__Problem__.
Transcribe word for word the lines below from the line with "row order: # DOCUMENTO IDENTIFICACIÓN descending" through the line with "Kevyn Andrés Pérez", ends included.

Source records
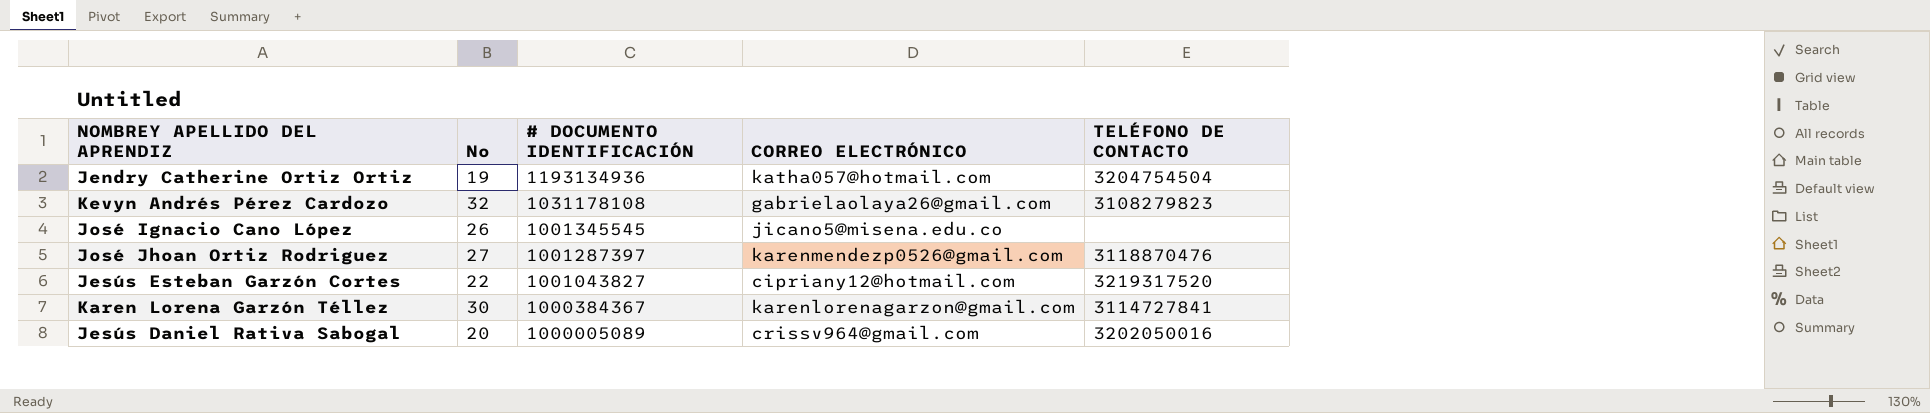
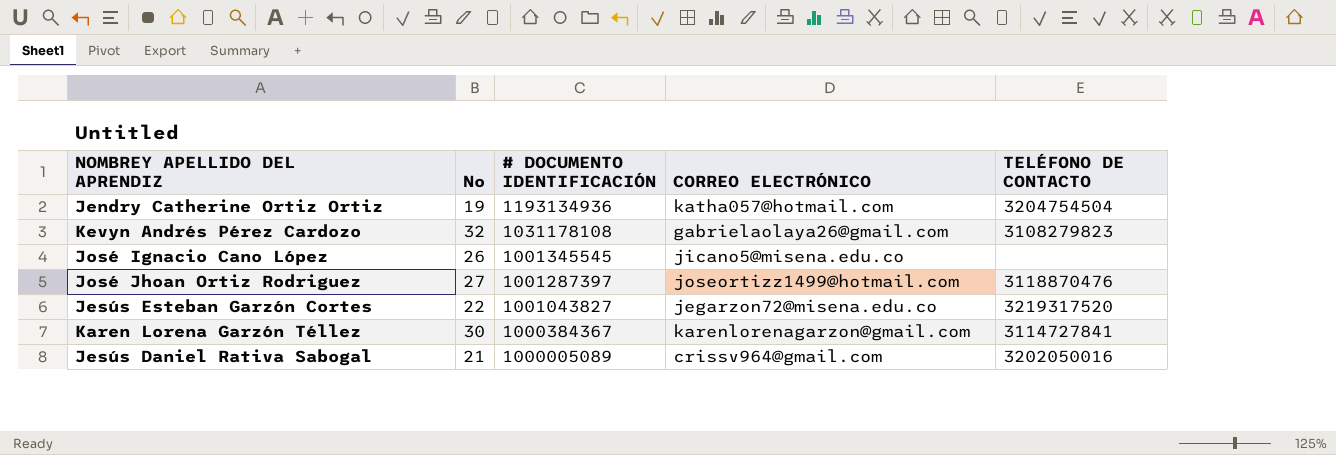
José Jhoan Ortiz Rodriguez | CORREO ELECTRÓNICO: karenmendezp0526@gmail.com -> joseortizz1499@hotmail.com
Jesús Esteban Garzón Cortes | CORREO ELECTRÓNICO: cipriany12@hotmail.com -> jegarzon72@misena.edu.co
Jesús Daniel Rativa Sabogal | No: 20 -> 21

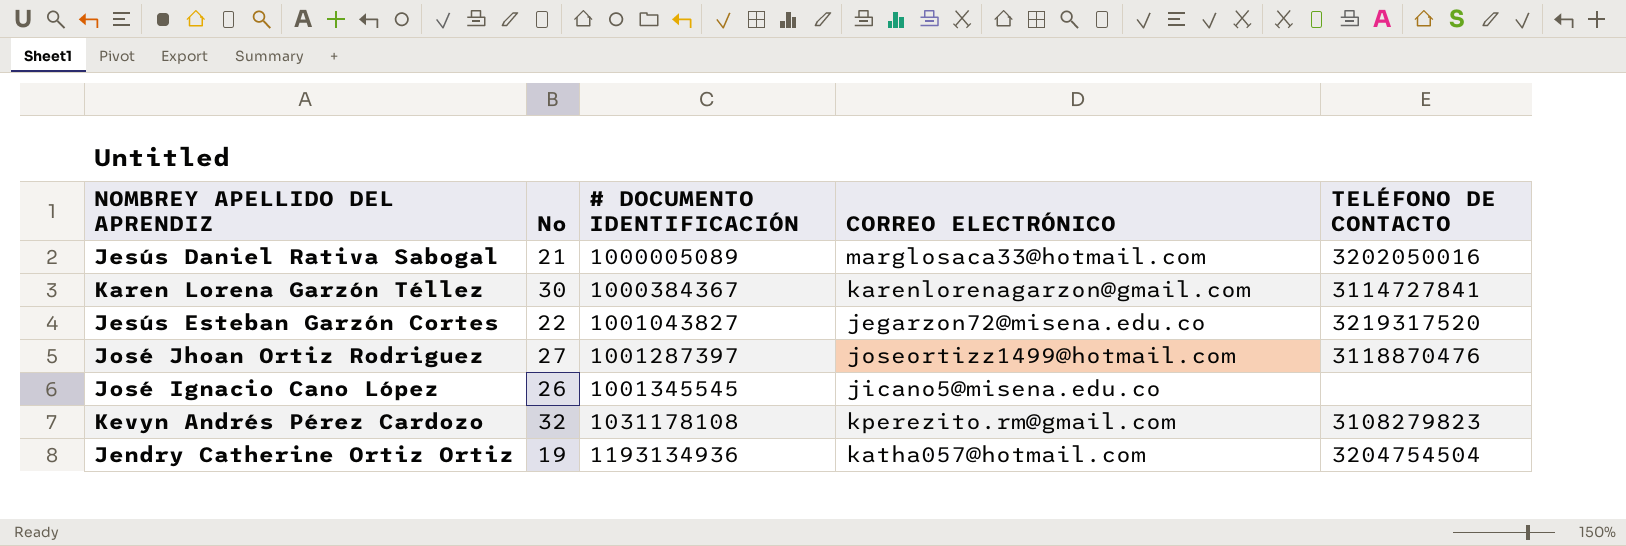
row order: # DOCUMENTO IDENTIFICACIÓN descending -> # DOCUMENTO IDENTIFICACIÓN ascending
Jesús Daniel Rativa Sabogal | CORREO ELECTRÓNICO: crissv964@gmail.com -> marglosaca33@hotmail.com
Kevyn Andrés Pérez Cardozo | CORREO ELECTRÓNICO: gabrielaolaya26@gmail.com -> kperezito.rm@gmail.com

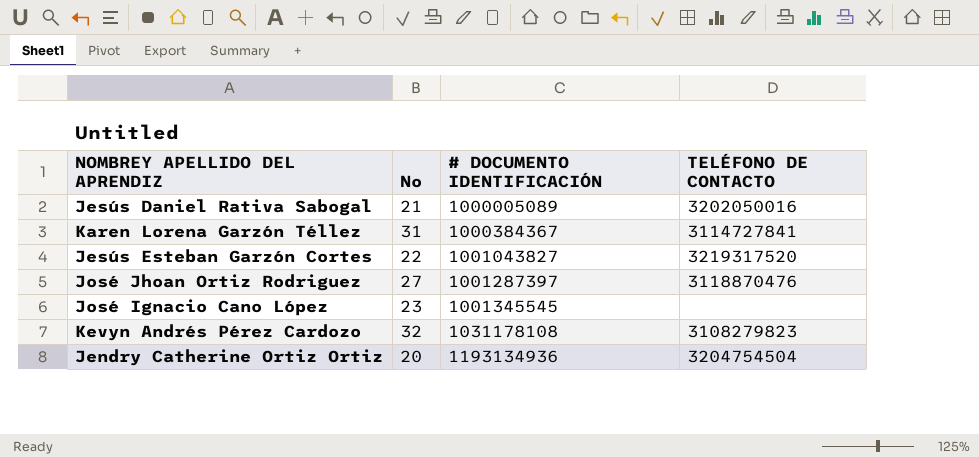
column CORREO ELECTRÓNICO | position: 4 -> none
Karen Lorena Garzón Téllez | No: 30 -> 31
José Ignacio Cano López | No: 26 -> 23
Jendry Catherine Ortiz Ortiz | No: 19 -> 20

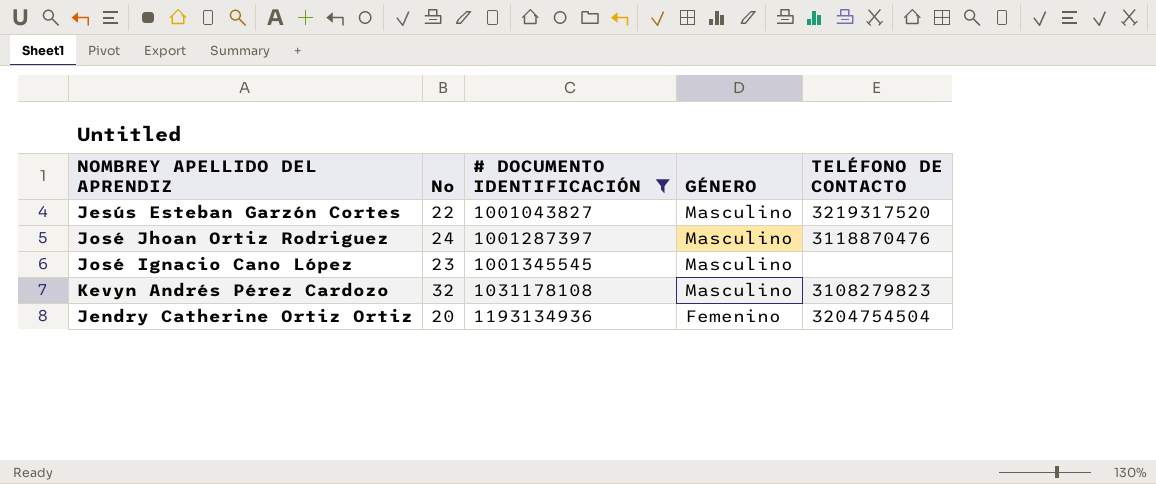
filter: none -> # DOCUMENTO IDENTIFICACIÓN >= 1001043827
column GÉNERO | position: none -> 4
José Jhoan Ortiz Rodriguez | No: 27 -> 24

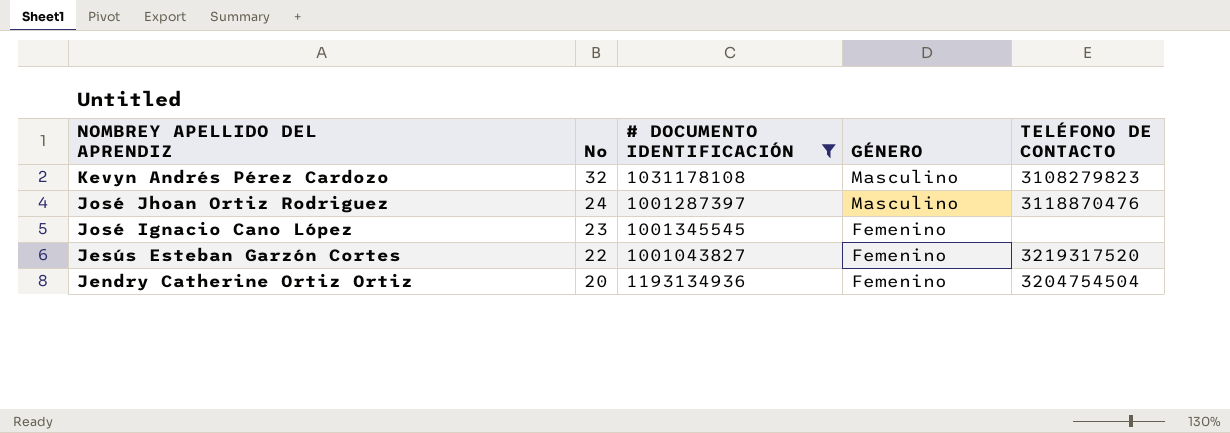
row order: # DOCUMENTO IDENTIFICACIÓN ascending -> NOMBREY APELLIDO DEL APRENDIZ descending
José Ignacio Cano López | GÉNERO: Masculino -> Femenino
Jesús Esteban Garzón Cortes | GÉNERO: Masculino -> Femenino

__Response box__.
row order: # DOCUMENTO IDENTIFICACIÓN descending -> # DOCUMENTO IDENTIFICACIÓN ascending
Jesús Daniel Rativa Sabogal | CORREO ELECTRÓNICO: crissv964@gmail.com -> marglosaca33@hotmail.com
Kevyn Andrés Pérez Cardozo | CORREO ELECTRÓNICO: gabrielaolaya26@gmail.com -> kperezito.rm@gmail.com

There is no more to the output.